1-2… 1-2-3… Check, check, check

I managed to get to the studio control room, accompanied by two highly-worried Ben and Miss Isabel, and a still pretty-suspicious Mikko, who probably asked me 20 times if I was truly ok. “Oh yes, I’m super good”. So we went for a few song melody ideas I had. Mikko suggested some alternatives and modifications here and there. I LOVED the whole process, even though I had a panic episode and mental loops, which usually refer to me repeating the same note I have to modify while genuinely thinking I just did the new one. That loop can go on for a while. So everyone helped me counter-loop my brain. I have become overly frustrated and aggressive towards myself before. That was part of the vicious circle I was trapped into when I was looping, as if something within me was telling me to rage over it.
– Old Fragmented Me: Don’t blame me, I only suggested a few different passionate alternatives to go through this stressful episode. Anger is an energy. The great Lydon said it himself. So that one ain’t on me.

Regardless of my looping episode, I was at peace nevertheless.

– New Me: You can do it Alex, it’s in you, trust yourself. And look at all your friends supporting you… it’s so much fun! GO ALEX GO! GO ALEX GO!

– Old Fragmented Me: “Ok, ok, he heard you. You’re the reason why he’s looping now. He needs to concentrate on his most trusted inner voice now. Let him rage a little, it’s good for him to feel frustrated and anxious, and for the others to be shamed when they are trying to diminish him with their unsolicited encouragement. Don’t you know that he is sick? You want him to start vomiting again… DO YOU? COME ON.”

– New Me: “I’m so sorry, you are right. I’m really responsible for that bad and negative energy. And of course, I don’t want Alex to be sick. Oh, my dear friend, what have I done? I will remain discreet and silent from now on.”

– Old Fragmented Me: “GOOD. Take a good look at him. Knowing Alex, he will burst into angry fits or total rage in a few minutes if he doesn’t break out of that loop. It’s beautiful to witness. His fake friends might even think that he is mean when he tells them to shut up and get lost. You’ll see how alone and hopeless he will feel after. I think I’ll cry just to think about it.

– New Me: “Ohhhh, you are such a benevolent friend, always looking to offer the best to the one you care about. Can I cry too?!?

– Old Fragmented Me: “Shuuuuuuush… here he goes again. The explosion is imminent now.”

Mikko told me not to worry about it, that I had naturally done it on other takes, and he invited the others to sing the note with me… BOOM! The right note happened… YES! We did a few passages, some with the wrong note, others with the good one… All in all, we had it. So we kept on progressing through different songs, up to one that was particularly rhythmic, complex, and filled with a whole lot of words. Neurosis suddenly didn’t look that right. I told Mikko that I would have to rehearse on my own before being able to replicate that. “Great, we don’t need replication, we need you to be you. We’ll take the time Alex, no need to stress.” I was stressed, out of a sudden, and slowly started to feel a panic crisis coming its way.

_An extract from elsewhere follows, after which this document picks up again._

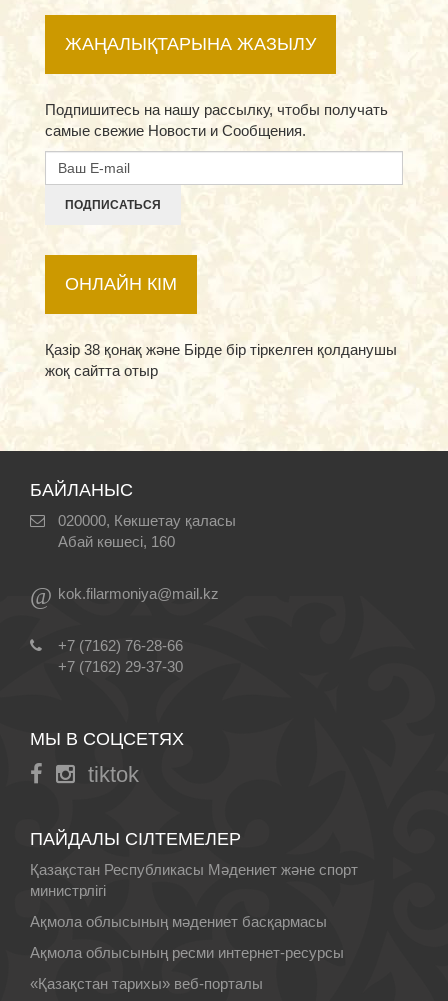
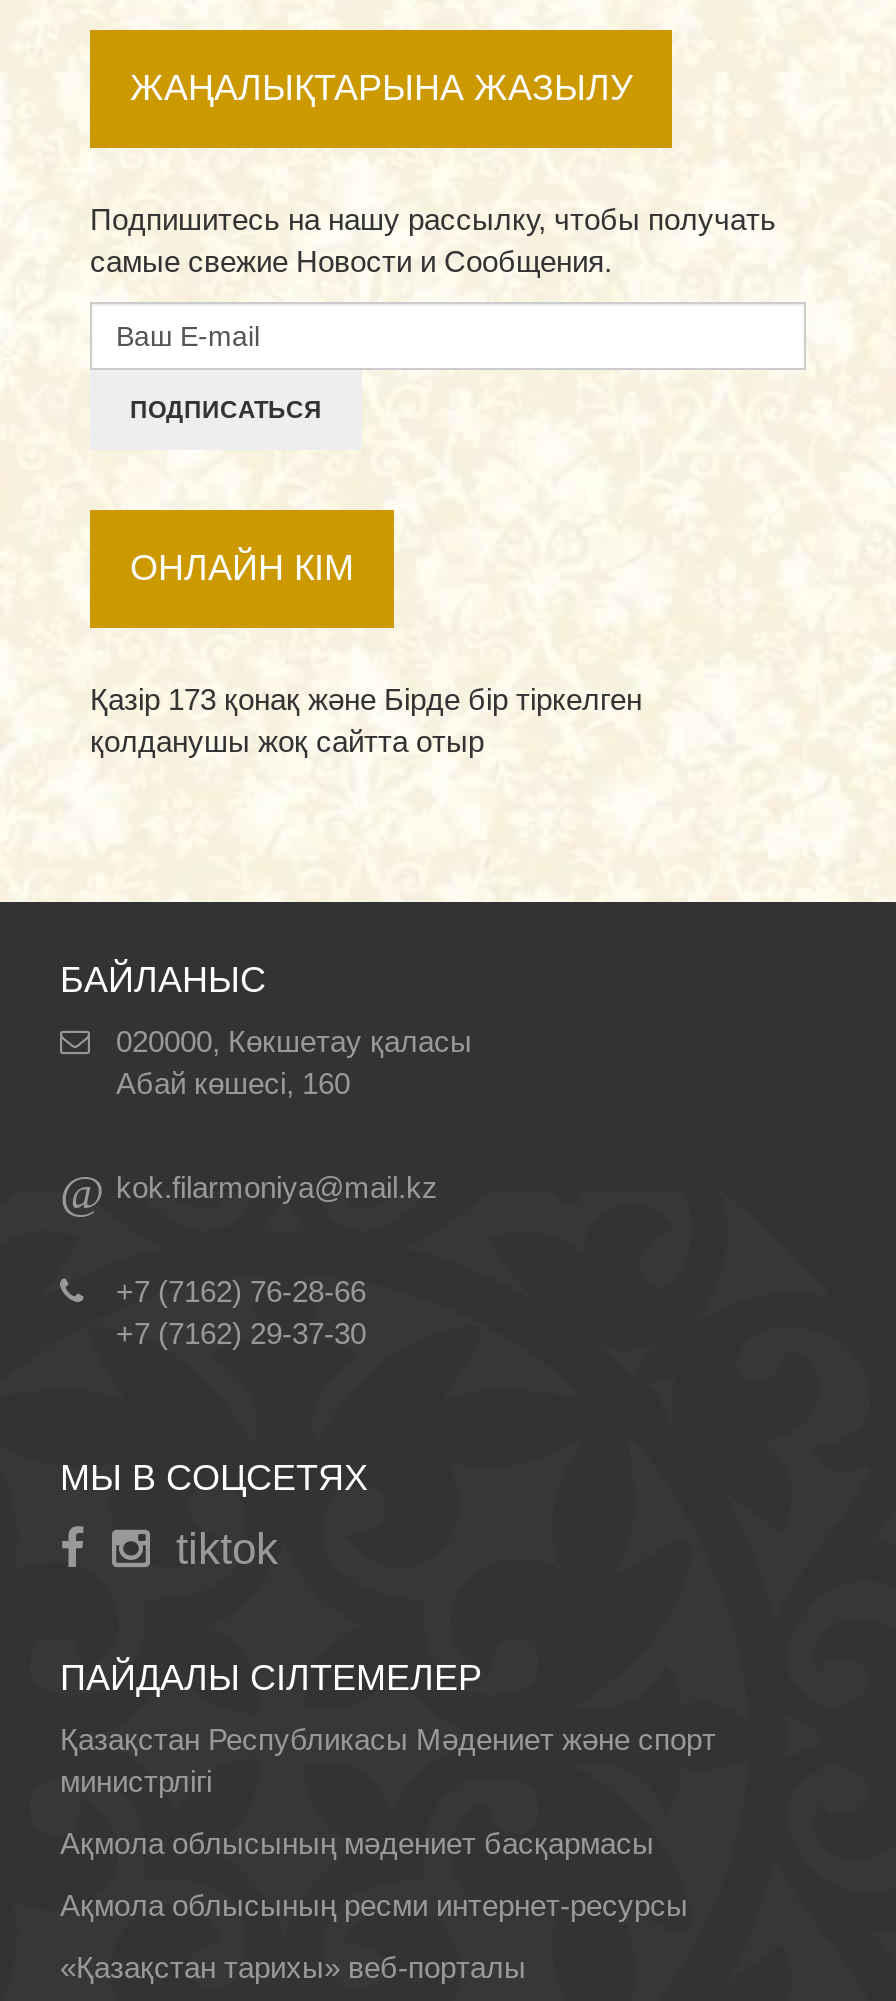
- Қазір 38 қонақ және Бірде бір тіркелген қолданушы
- жоқ сайтта отыр
+ Қазір 173 қонақ және Бірде бір тіркелген
+ қолданушы жоқ сайтта отыр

– Old Fragmented Me: “It’s coming, it’s coming… Let’s go Alex, embrace the chaos. It’s good for you… Let go, let go, let go.”

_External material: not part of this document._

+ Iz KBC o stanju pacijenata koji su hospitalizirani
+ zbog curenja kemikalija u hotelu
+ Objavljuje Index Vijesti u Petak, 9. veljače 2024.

I opened my notebook, took the lyrics, and I let it go… like my inner voice was prompting me to do. It led to an incredibly empowering moment for me. We laughed, kept on trying… Laughed and kept on trying, until the moment we had captured what we were looking for… I really felt good about myself. It was a significant accomplishment for me, completely different from all the anger, frustration, and unleashing attacks on anyone daring to encourage me I used to go through in the past. I thanked Mikko, Miss Isabel and Ben for their support and encouragement. They were all happy for me. I was exhausted but in peace. Mikko turned to me and said: “You were great Alex, thank you for those heartfelt emotions.” “Thanks to you all guys, I don’t think I would have experienced any of those positive sensations without you.” We all laughed and Mikko concluded by saying: “See, we found some sideroads to explore, that’s amazing”, referring to my rewiring brain, quoting my specialist’s explanations: “You can no longer use your usual fast-paced highway brain connection, now you need to find sideroads to reach your destinations.” I most definitely prefer Mikko’s way of putting that out than my specialist.

– Old Fragmented Me: “YOU’RE GETTING SOFT ALEX. HEY, NEW GUY… HAVE YOU BEEN WHISPERING TO ALEX ALL ALONG???”

– New Me (while thinking): “Of course not, of course not…White lies are indeed cool after all. Sorry, my precious friend. ;)”
We concluded the evening by celebrating Sef’s birthday with everybody. It was a sweet and simple moment filled with Mary trying her infamous twerking attempts and Momoka’s graceful ballerina moves, while Mikko was DJing… before we all sang “(Simply) The Best” by Tina Turner. What a strange, beautiful, and fulfilling day… life life life!!!